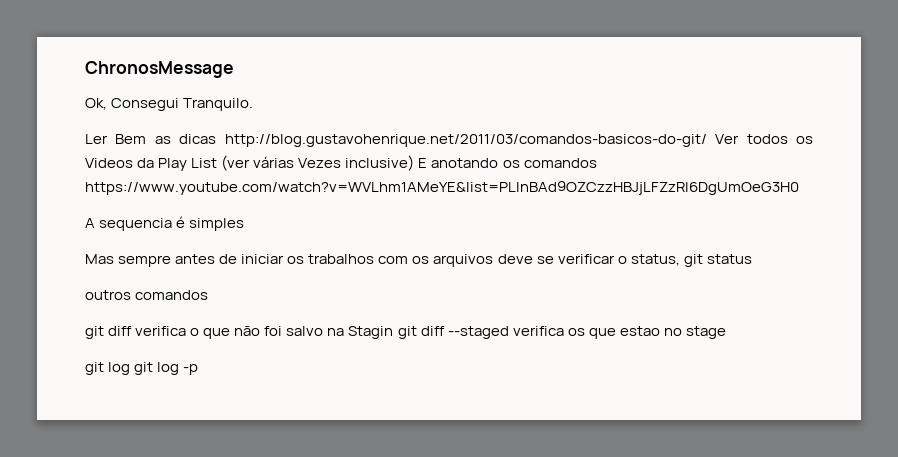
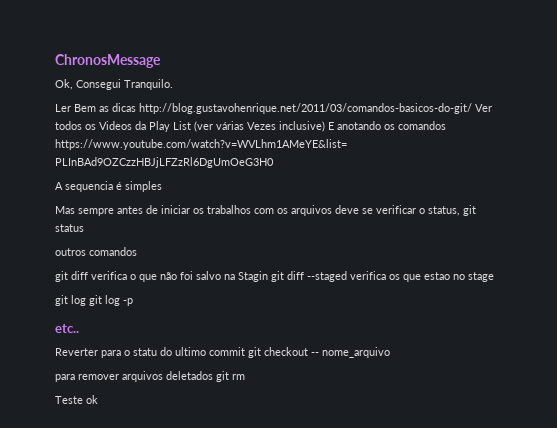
(199, 369) none -> [55,324,79,333] [55,347,390,358] [55,371,245,382] [55,395,98,404] // etc.. // Reverter para o statu do ultimo commit git checkout -- nome_arquivo // para remover arquivos deletados git rm // Teste ok

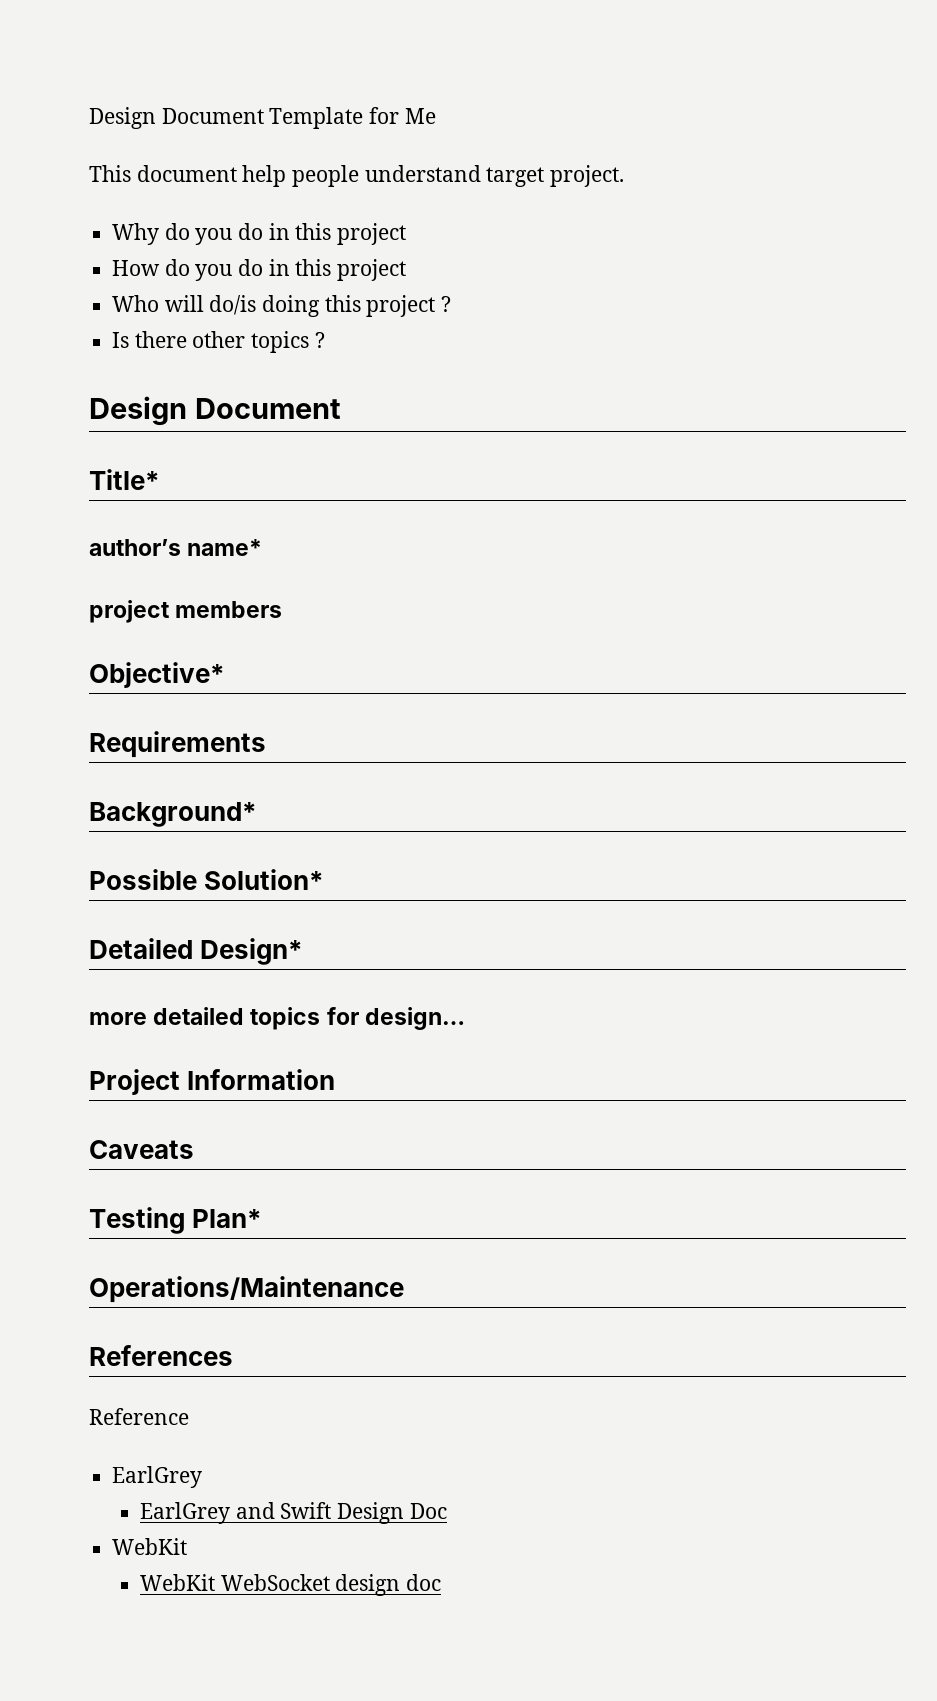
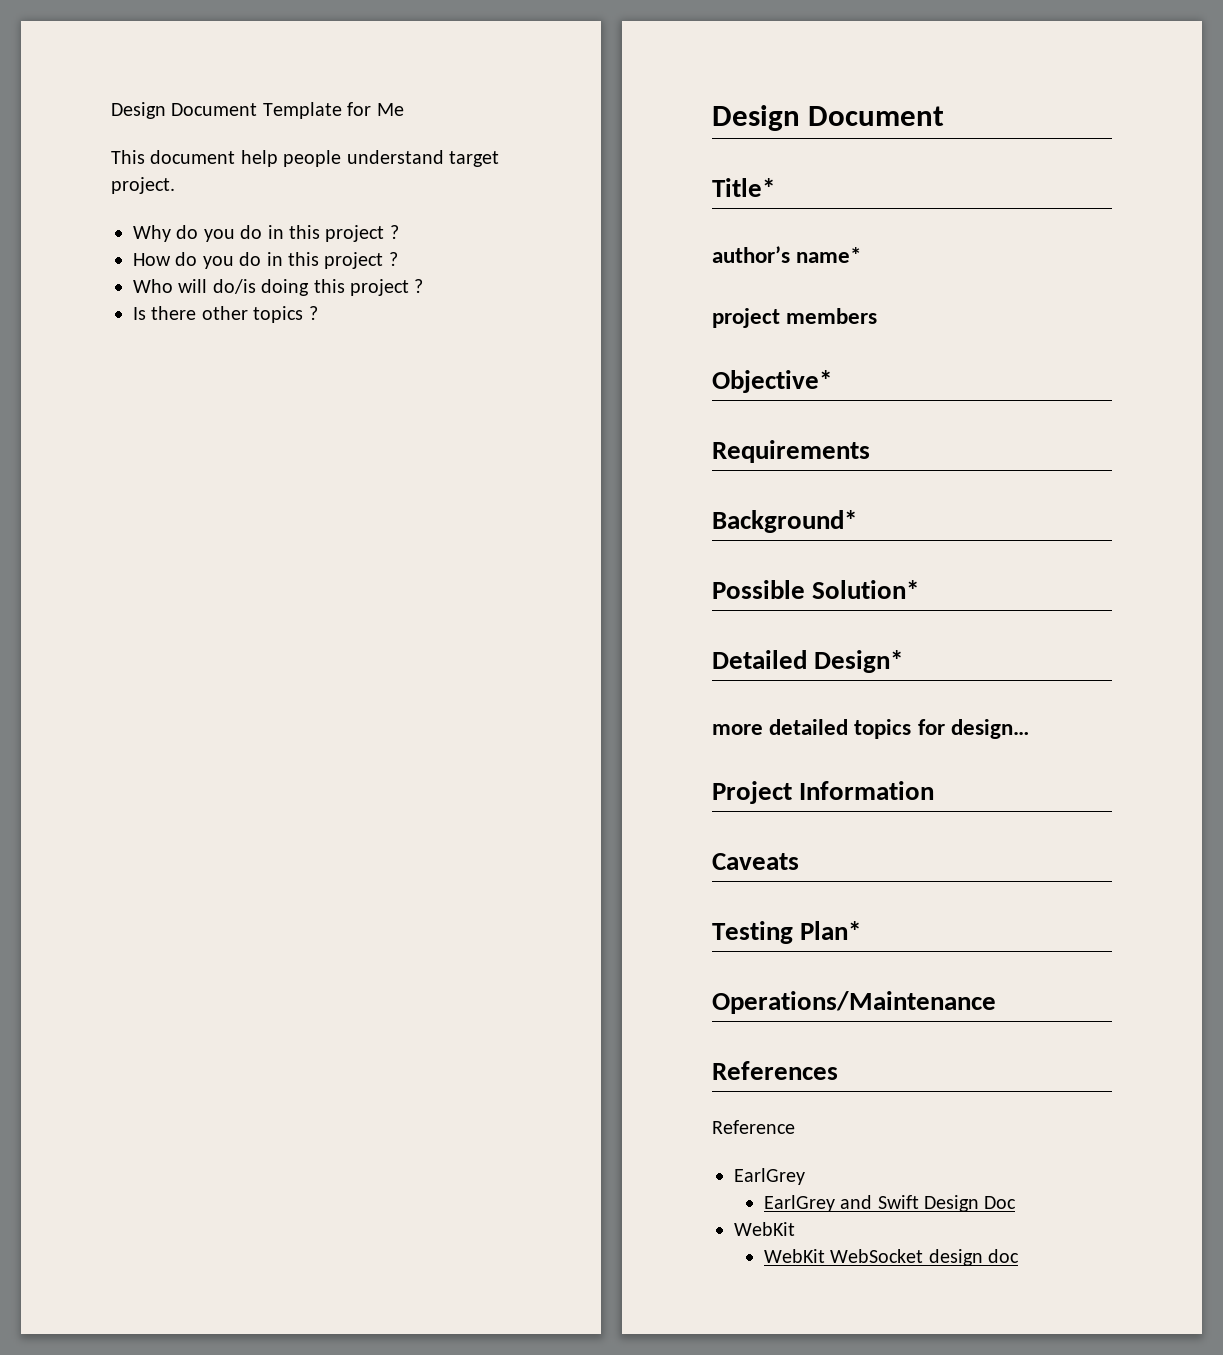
(407, 234) none -> [389,225,399,239] ?
(407, 270) none -> [388,252,398,266] ?

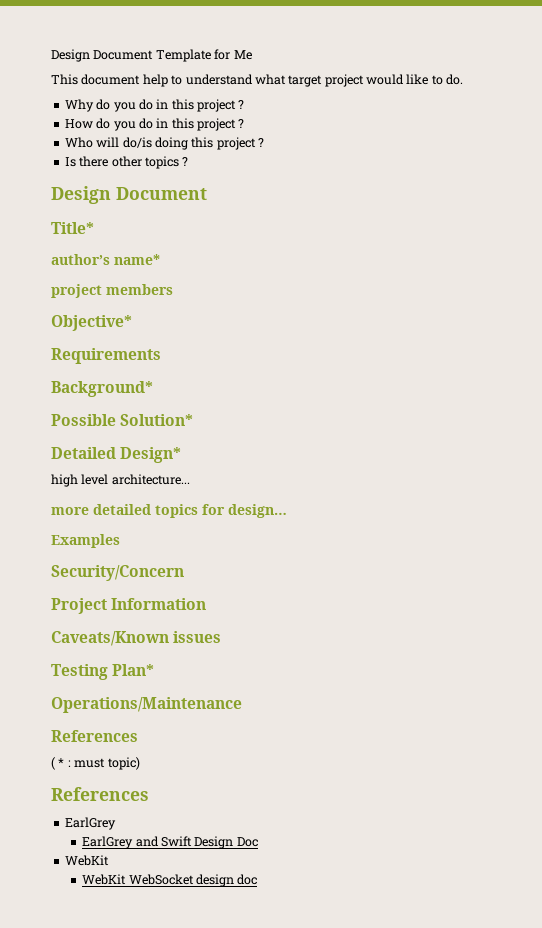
[283,150,499,167] [111,177,175,194] people understand target project. -> [171,74,464,87] to understand what target project would like to do.
(904, 661) none -> [51,474,190,487] // high level architecture...
(1029, 729) none -> [51,534,120,548] [51,565,184,581] // Examples // Security/Concern
[712,853,799,870] Caveats -> [51,631,222,646] Caveats/Known issues
[712,1120,795,1134] Reference -> [51,757,140,770] [51,787,149,801] ( * : must topic) // References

-----

PROBLEM TO SOLVE: Only the final stretch of the entries above is needed: print exactly the lines from the line containing "(1029, 729) none" through the last one.

EXERCISE ANSWER:
(1029, 729) none -> [51,534,120,548] [51,565,184,581] // Examples // Security/Concern
[712,853,799,870] Caveats -> [51,631,222,646] Caveats/Known issues
[712,1120,795,1134] Reference -> [51,757,140,770] [51,787,149,801] ( * : must topic) // References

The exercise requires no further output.